■ **WORK TASK**: Pick out the lines below that include the string "family".

**** INPUT MATERIAL

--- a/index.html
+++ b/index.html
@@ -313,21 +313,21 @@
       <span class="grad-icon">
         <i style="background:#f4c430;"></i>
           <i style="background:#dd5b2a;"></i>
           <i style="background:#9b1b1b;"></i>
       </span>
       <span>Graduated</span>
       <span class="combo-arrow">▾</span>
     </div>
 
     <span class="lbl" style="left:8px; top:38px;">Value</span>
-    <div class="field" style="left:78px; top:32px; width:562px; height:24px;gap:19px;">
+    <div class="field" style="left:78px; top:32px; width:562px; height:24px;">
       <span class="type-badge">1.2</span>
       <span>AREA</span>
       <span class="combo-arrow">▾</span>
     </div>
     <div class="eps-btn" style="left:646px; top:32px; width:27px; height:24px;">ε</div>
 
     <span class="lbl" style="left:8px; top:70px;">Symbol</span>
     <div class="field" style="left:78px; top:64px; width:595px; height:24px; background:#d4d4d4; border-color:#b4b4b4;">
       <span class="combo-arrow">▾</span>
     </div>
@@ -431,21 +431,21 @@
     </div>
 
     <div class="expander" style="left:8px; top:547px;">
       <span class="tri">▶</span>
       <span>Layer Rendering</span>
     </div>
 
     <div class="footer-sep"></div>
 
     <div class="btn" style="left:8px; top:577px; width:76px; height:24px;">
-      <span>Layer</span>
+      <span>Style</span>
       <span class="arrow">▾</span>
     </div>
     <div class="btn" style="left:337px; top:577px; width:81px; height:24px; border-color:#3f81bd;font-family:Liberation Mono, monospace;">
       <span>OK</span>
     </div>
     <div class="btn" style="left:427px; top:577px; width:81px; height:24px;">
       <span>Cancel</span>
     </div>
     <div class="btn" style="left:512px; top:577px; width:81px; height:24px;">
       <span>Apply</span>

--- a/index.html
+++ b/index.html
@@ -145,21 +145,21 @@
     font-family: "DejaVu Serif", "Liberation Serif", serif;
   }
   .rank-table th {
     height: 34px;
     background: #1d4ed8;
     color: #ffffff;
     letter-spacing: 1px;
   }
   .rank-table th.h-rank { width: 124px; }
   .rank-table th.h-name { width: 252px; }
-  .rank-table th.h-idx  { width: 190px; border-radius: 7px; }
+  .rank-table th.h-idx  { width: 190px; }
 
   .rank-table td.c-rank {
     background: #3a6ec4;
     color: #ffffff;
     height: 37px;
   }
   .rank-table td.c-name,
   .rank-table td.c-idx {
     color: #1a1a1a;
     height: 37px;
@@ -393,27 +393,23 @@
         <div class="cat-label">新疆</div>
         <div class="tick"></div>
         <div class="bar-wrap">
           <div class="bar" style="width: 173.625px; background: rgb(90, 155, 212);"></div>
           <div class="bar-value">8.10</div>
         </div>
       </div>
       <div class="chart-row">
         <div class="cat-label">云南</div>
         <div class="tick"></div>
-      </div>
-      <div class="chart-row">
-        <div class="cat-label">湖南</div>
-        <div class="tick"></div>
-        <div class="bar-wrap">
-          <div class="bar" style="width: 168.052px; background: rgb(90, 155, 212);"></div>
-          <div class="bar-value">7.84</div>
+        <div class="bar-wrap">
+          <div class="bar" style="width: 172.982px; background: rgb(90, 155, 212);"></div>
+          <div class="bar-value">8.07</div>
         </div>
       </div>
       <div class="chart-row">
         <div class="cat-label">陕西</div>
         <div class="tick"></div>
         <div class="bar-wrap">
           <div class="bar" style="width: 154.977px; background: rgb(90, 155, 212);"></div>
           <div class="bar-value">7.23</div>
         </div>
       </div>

********

■ **RESULT OF THE TASK**:
     <div class="btn" style="left:337px; top:577px; width:81px; height:24px; border-color:#3f81bd;font-family:Liberation Mono, monospace;">
     font-family: "DejaVu Serif", "Liberation Serif", serif;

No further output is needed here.